Orysza
Orysza

Reputation: 714

When do Postgres column or table names need quotes and when don't they?

Let's consider the following postgres query:

SELECT * 
FROM "MY_TABLE"
WHERE "bool_var"=FALSE 
 AND "str_var"='something';

The query fails to respond properly when I remove quotes around "str_var" but not when I do the same around "bool_var". Why? What is the proper way to write the query in that case, no quotes around the boolean column and quotes around the text column? Something else?

Upvotes: 27

Views: 28512

Answers (2)

Kjetil S.
Kjetil S.

Reputation: 3777

PostgreSQL converts all names (table name, column names etc) into lowercase if you don't prevent it by double quoting them in create table "My_Table_ABC" ( "My_Very_Upper_and_Lowercasy_Column" numeric,...). If you have names like this, you must always double quote those names in selects and other references.

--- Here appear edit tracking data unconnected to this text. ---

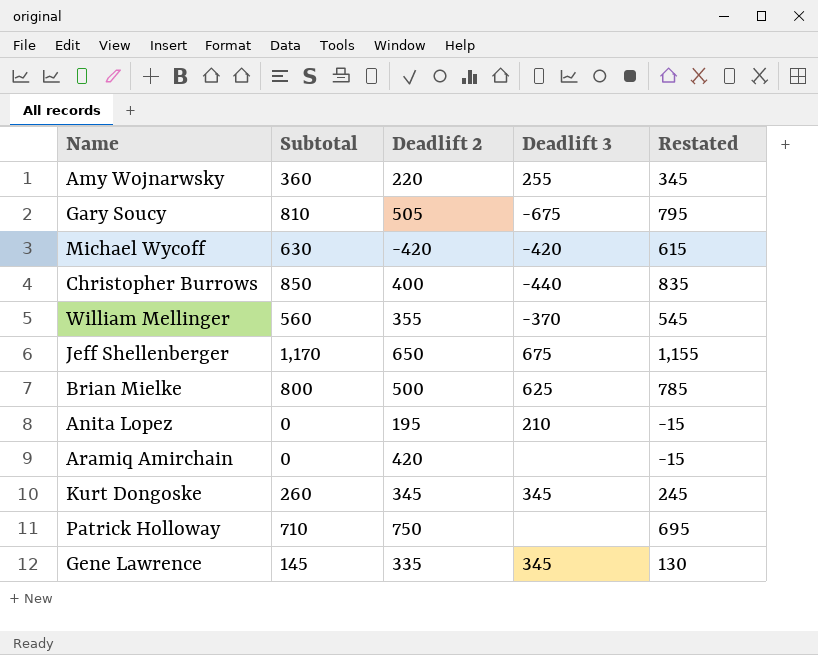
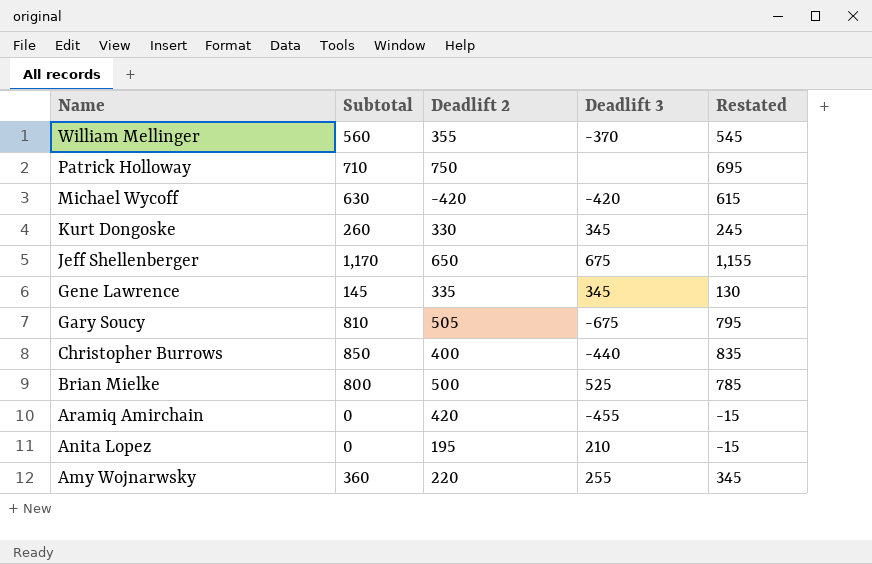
row order: none -> Name descending
Kurt Dongoske | Deadlift 2: 345 -> 330
Brian Mielke | Deadlift 3: 625 -> 525
Aramiq Amirchain | Deadlift 3: none -> -455

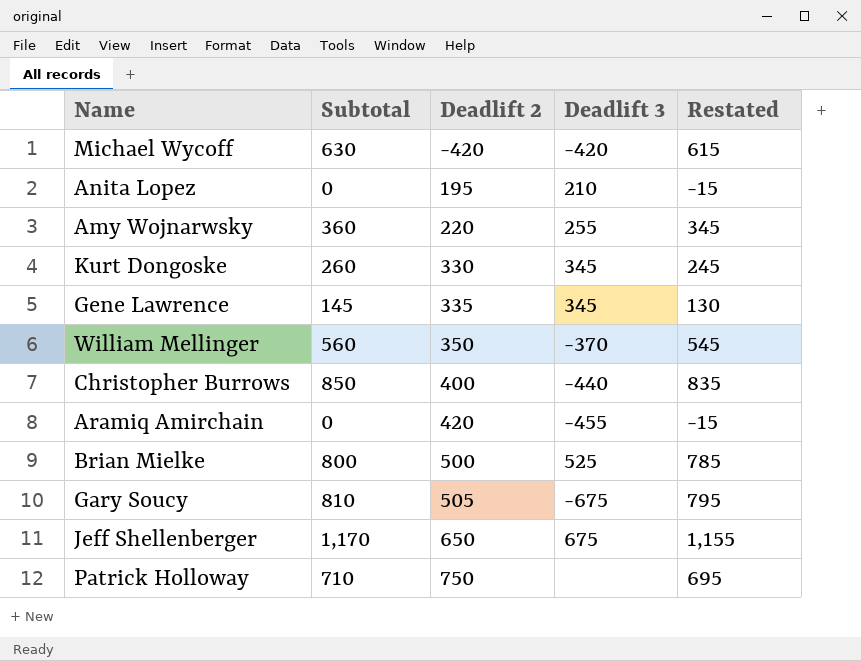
row order: Name descending -> Deadlift 2 ascending
William Mellinger | Deadlift 2: 355 -> 350

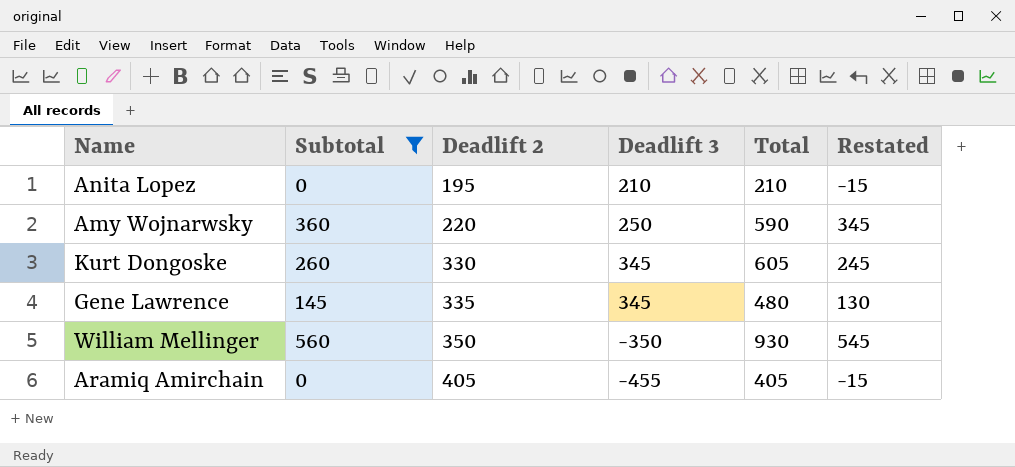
filter: none -> Subtotal <= 560
column Total | position: none -> 5
Amy Wojnarwsky | Deadlift 3: 255 -> 250
William Mellinger | Deadlift 3: -370 -> -350
Aramiq Amirchain | Deadlift 2: 420 -> 405

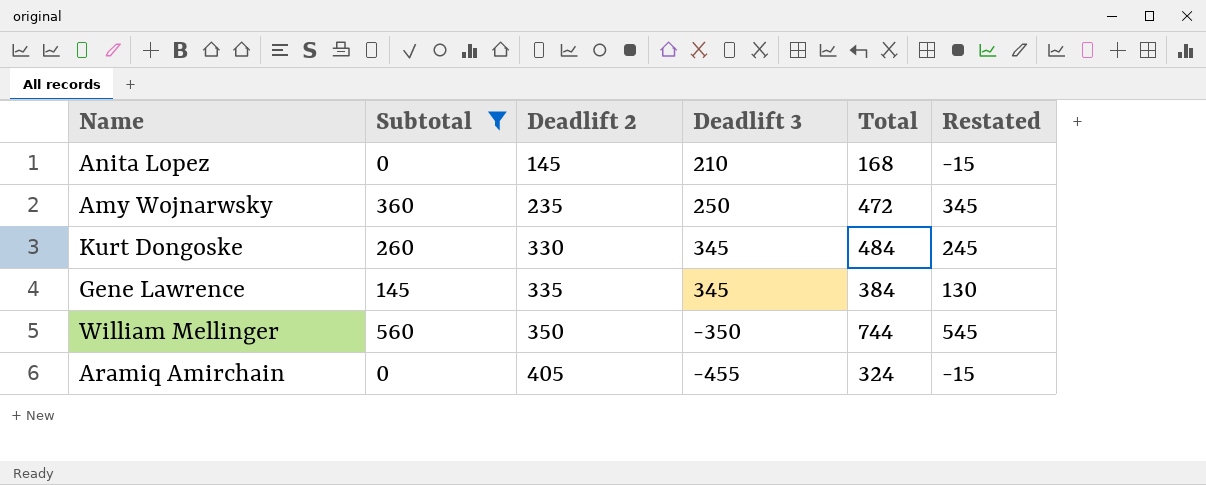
Anita Lopez | Deadlift 2: 195 -> 145
Anita Lopez | Total: 210 -> 168
Amy Wojnarwsky | Deadlift 2: 220 -> 235
Amy Wojnarwsky | Total: 590 -> 472
Kurt Dongoske | Total: 605 -> 484
Gene Lawrence | Total: 480 -> 384
William Mellinger | Total: 930 -> 744
Aramiq Amirchain | Total: 405 -> 324

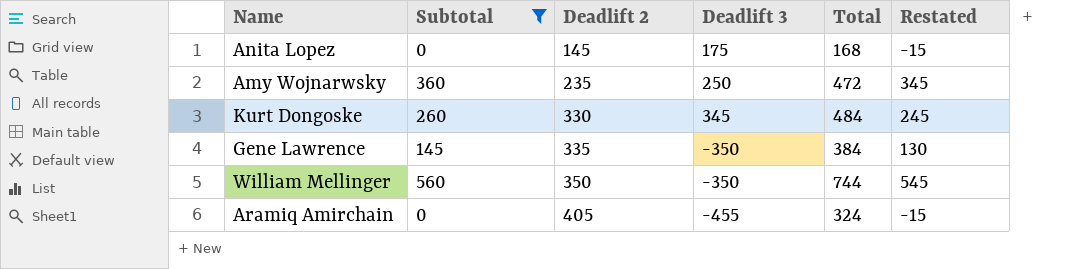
Anita Lopez | Deadlift 3: 210 -> 175
Gene Lawrence | Deadlift 3: 345 -> -350

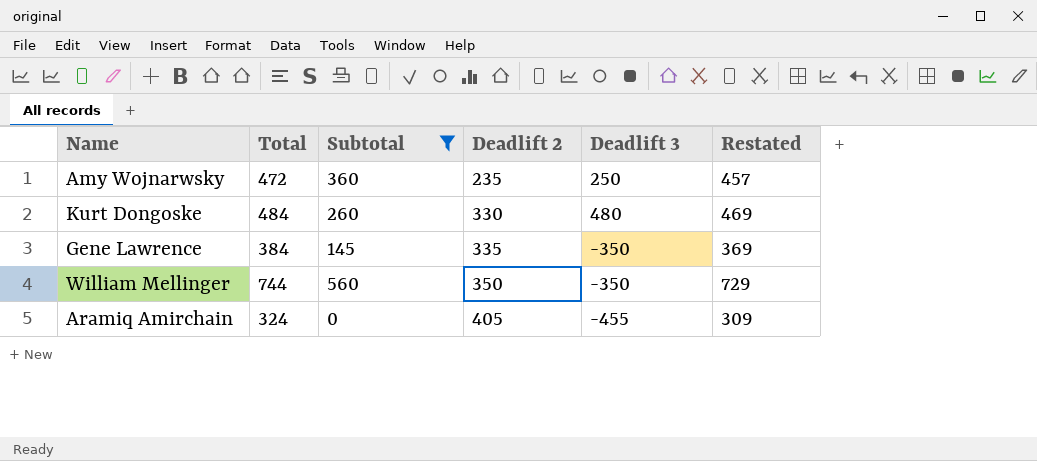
column Total | position: 5 -> 2
column Restated | formula: [Subtotal] - 15 -> [Total] - 15
row Anita Lopez: 0 | 145 | 175 | 168 | -15 -> none
Kurt Dongoske | Deadlift 3: 345 -> 480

I would recommend not creating tables like this and also not using chars outside a-z, 0-9 and _. You can not guarantee that every piece of software, library etc ever to be used against your database will support case-sensitivity. It's also tedious to remember and doing this double quoting.

Upvotes: 51

Orysza
Orysza

Reputation: 714

Thanks to @TimBiegeleisen's comment, I was able to pinpoint the problem; I used a reserved keyword ("user") as a column name.

Link to reserved keywords in the doc: https://www.postgresql.org/docs/current/sql-keywords-appendix.html.

Now I know not to use quotes to query column names, but rather to avoid reserved keywords as column names.